Most of Italy's manufacturing was up in northern Italy. By killing the plants, the high water power plants in the Swiss Alps or the Italian Alps, they could slow that down, not cut it off. That was fine, and as far as the politicians were concerned, something of this nature should be done.

So the word went out to the army, "Let's get this organization going."

Well originally the concept called for, since we were going into Norway, called for use of Norwegians. The Norwegian government in exile was in London in any event. Also the Brits, with commandos, already had a force which could be quickly trained. As far as the other two countries are concerned, that wasn't really a factor because there are Norwegians and the British. Norway withdrew because they found out that the goal was the power plants. They pointed out with accuracy that their people in Norway depended on the heat that was generated by the devices of the power plants.

So far as the capability of the commandos to carry this out, they didn't have the manpower. That's why they presented it to the Americans as something they could do, and because the Brits were out and the Norwegians were out. The question came up, what do we do? Well, Mountbatten said, why don't we ask the Canadians? So when he came over about a month and a half after the session at Chequers, he made arrangements to go up to Ottawa. He approached the Governor-General and asked the Governor-General to set up a meeting with the prime minister, which they did. He and Colonel Frederick went up and received basically an OK from the Canadian government.

I think a major factor was that Canada had been at war since 1939. All Americans think the war started on December 7th, 1941, but it started in September 1939. Speaking personally, I was in the Canadian army by January of 1940. So there was a ready body of trained soldiers who weren't going anywhere because no decision had yet been made to attack the continent, and Canada had two divisions in England at that time. So they had a store of trained soldiers that they could rely on.

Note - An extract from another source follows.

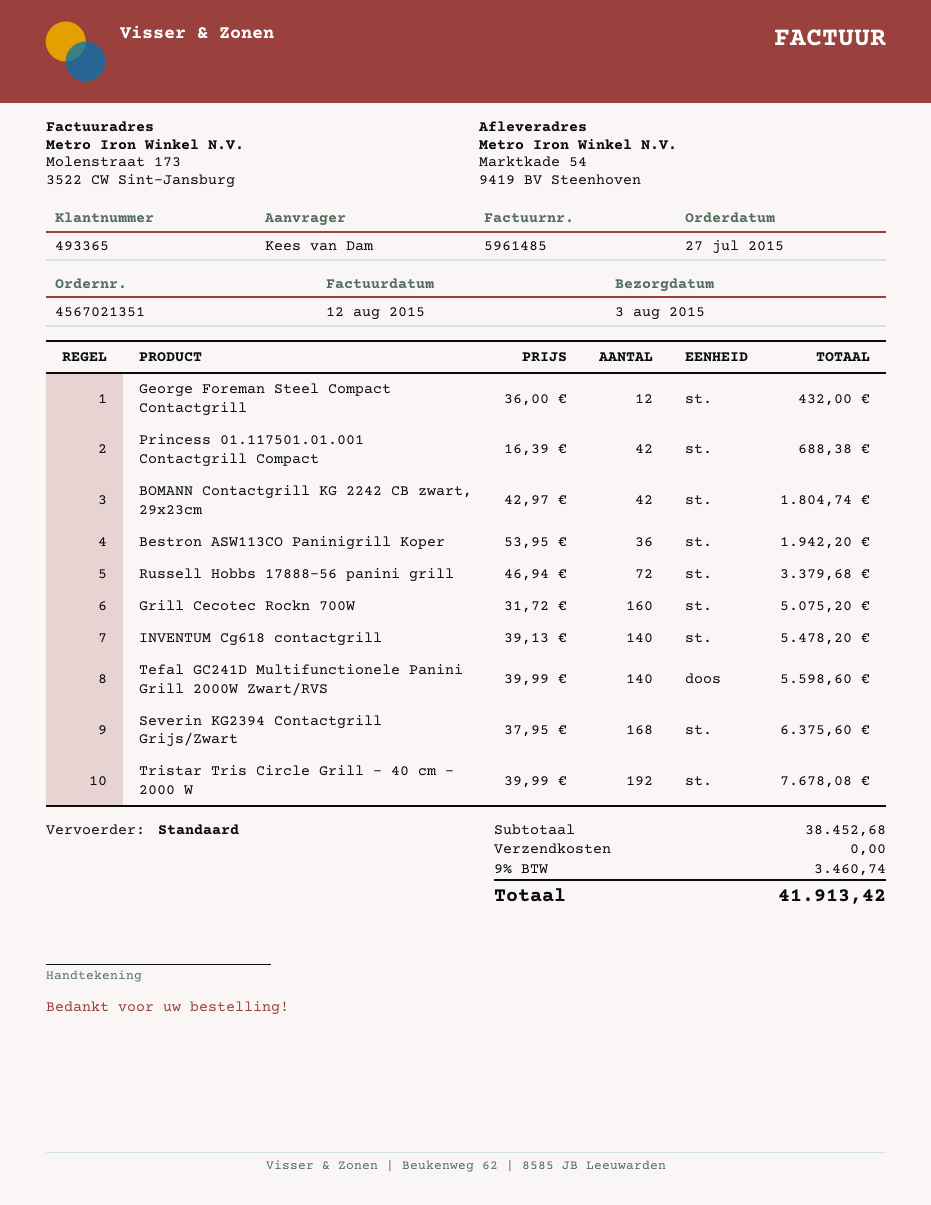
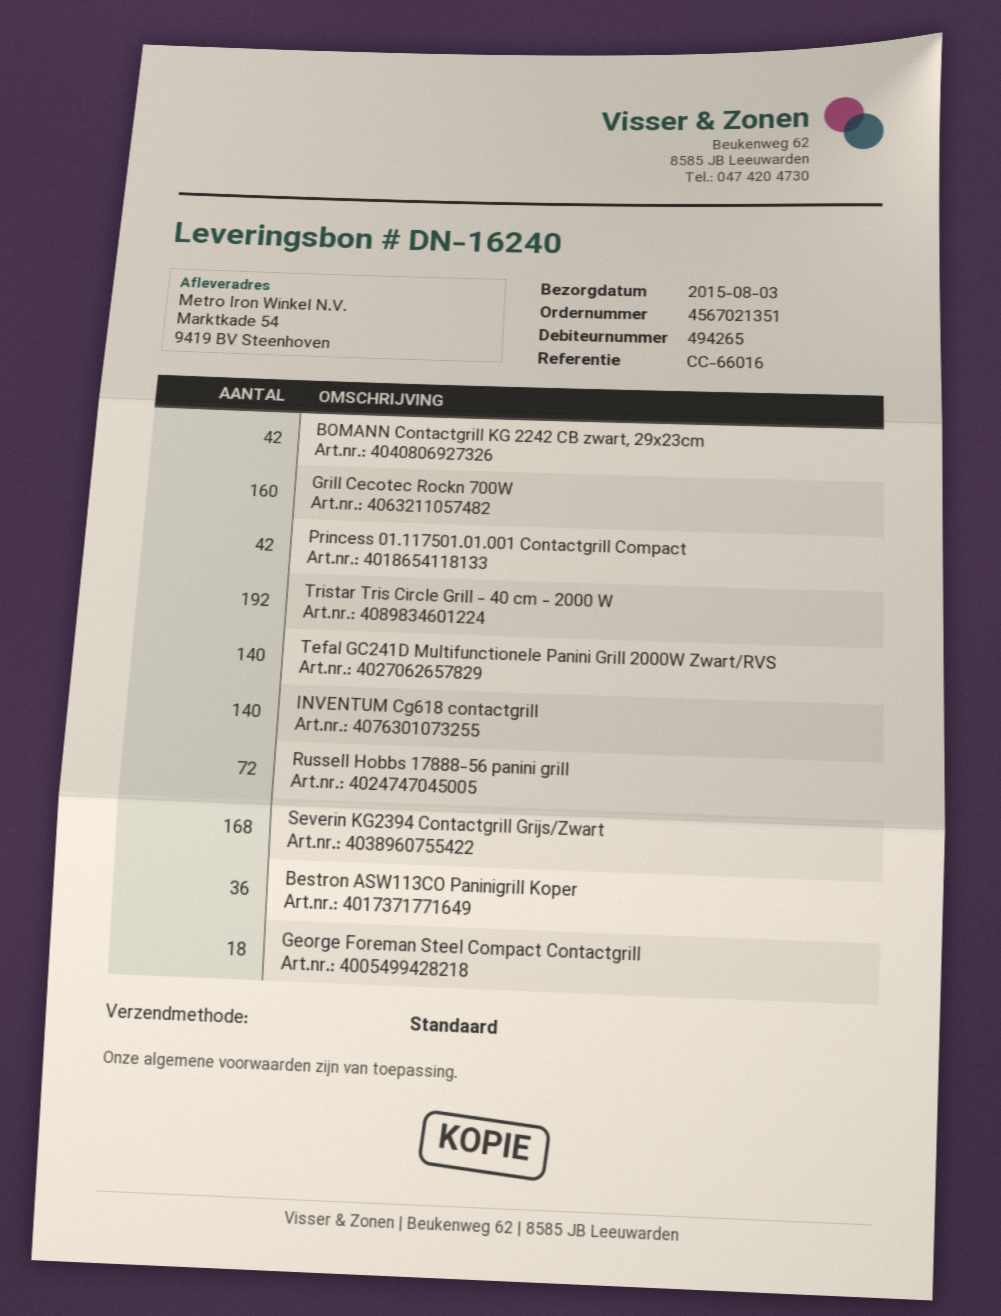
customer number: 493365 -> 494265
George Foreman Steel Compact Contactgrill: 12 -> 18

Eisenhower asked the personnel, people in the Army, to give him the names of officers that had certain characteristics and who might be suitable for this command. He reviewed them and they came up with only one name and that man was selected to head up and put together the force. I'm told, and I don't have this on direct authority at all, he didn't like the prospect. He agreed with Frederick's decision on it, and he didn't like that, so he withdrew. He might have been asked to withdraw somewhere, but I have no knowledge of that, but I like to think that it happened that Anne Frederick Hicks, who was Frederick's daughter, had a birthday party and Frederick was away from the Pentagon attending his daughter's birthday party at home, and Eisenhower simply came over. They both lived in Fort Myers. Eisenhower came over and sat down with him and told him that there wasn't anybody else who knew what the force was all about and had a handle on the production of the Weasel in addition to this. So he was going to have to do it. I can tell you that Anne Frederick Hicks was so proud of having her birthday and the senior general in the house that she went to the kitchen, picked up her birthday cake, brought it out into the living room to show to Eisenhower, tripped on the rug and dumped it in his lap.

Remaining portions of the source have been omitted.